Photogrammetry has long been in use to showcase and map our world through a different view with the help of photography and a camera lens, and now the technology has found its way into real estate.

Business development manager at PHORIA Wade Angelo said that it’s useful to think of it as a very detailed digital pin art toy.

“Aside from science fiction, these scans are being used in real estate today. With these scans, agents can create and manage property content, like photo sets and floor plans.

“They’re also acting as the backbone for digital twins, smart environments that let you anchor information in the real world.”

Mr Angelo said that much the same as humans perceive depth by viewing the world through two eyes, photogrammetry creates 3D information by piecing together 2D information.

“This capability extracts new layers of data from our physical world to build a different perspective based on the use of images. Before the world of 3D scanners, the right combination of pictures could be used to create 3D models through photogrammetry.

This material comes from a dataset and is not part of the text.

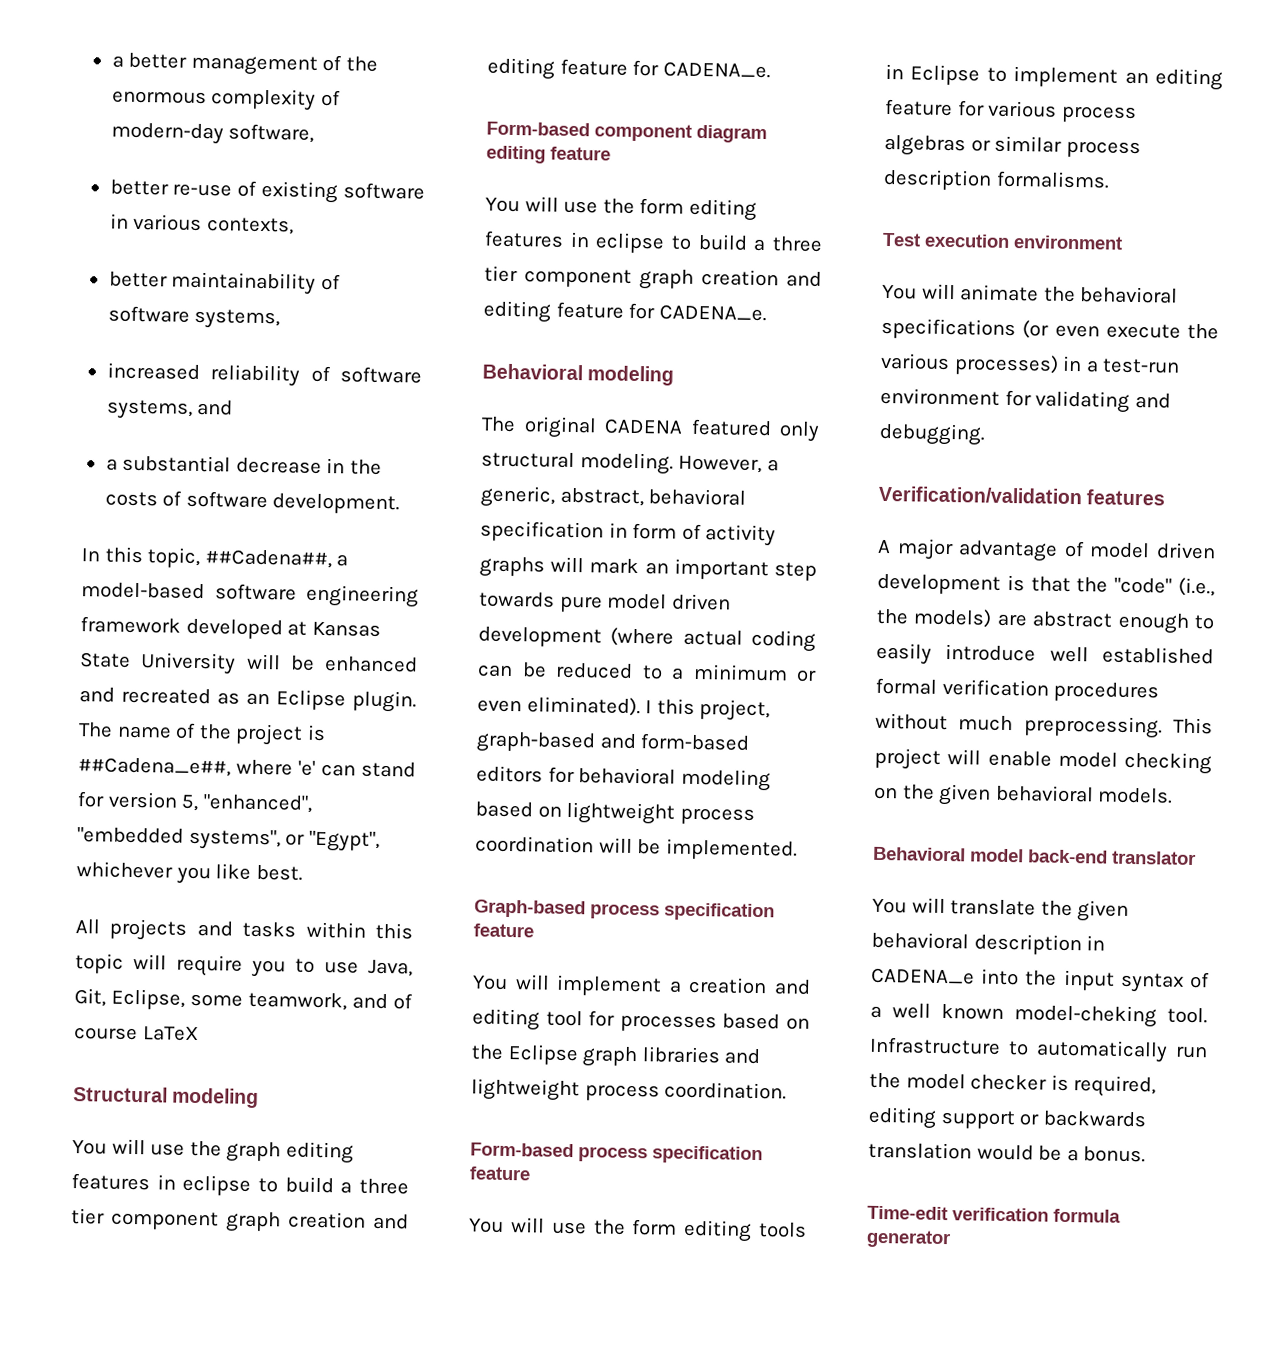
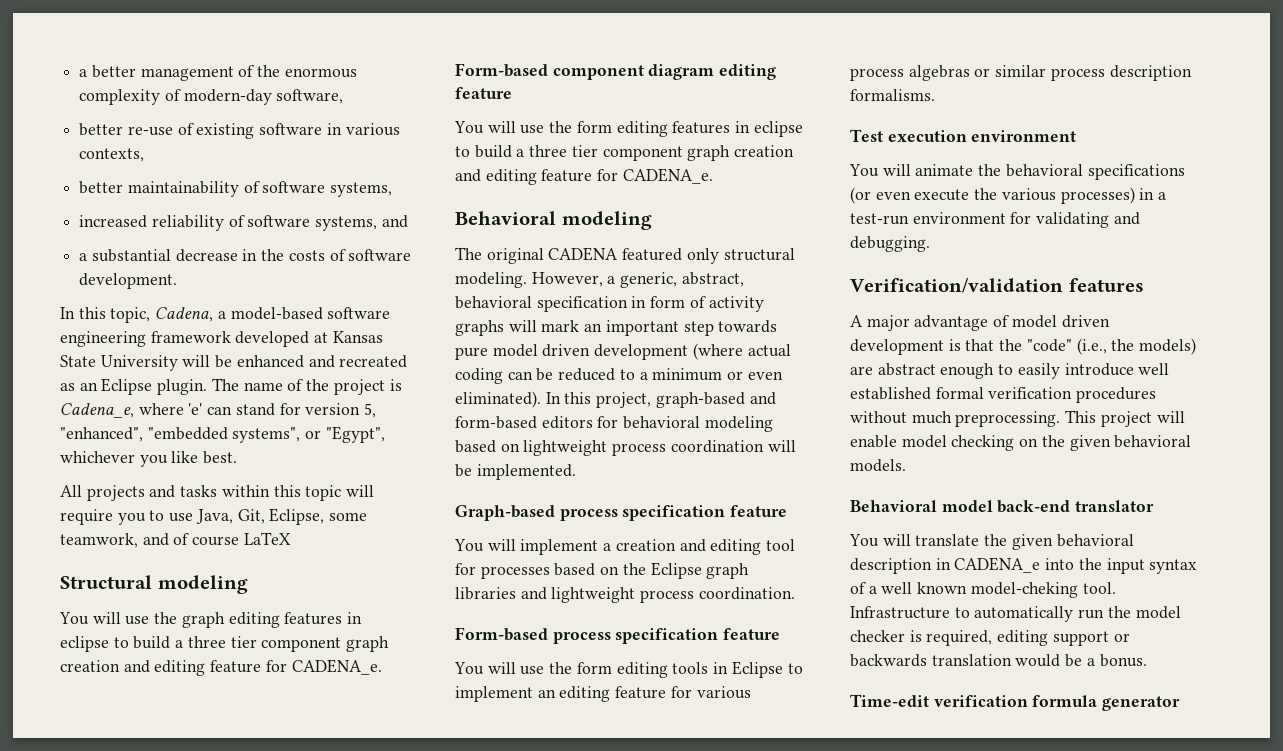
[204,549,332,569] ##Cadena##, -> [155,307,214,322] Cadena,
[78,757,231,777] ##Cadena_e##, -> [60,403,134,418] Cadena_e,
[645,700,653,714] I -> [545,392,561,404] In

“More recently, 3D scanning has emerged, bringing us the ability to create an incredibly detailed digital representation of an item. 3D scanners like the Matterport camera measures the size, shape and texture of a physical space.

“3D scanning rapidly emits a laser or patterns of infrared light as the scanner moves between points of reference, enabling the collation and alignment of a ton of spatial information.”

He said that once complete, you’ve essentially created a catalog of 3D data.

“In isolation, one data point doesn’t mean much but, when processed and combined, translates to a digital story of the object or space,” Mr Angelo said.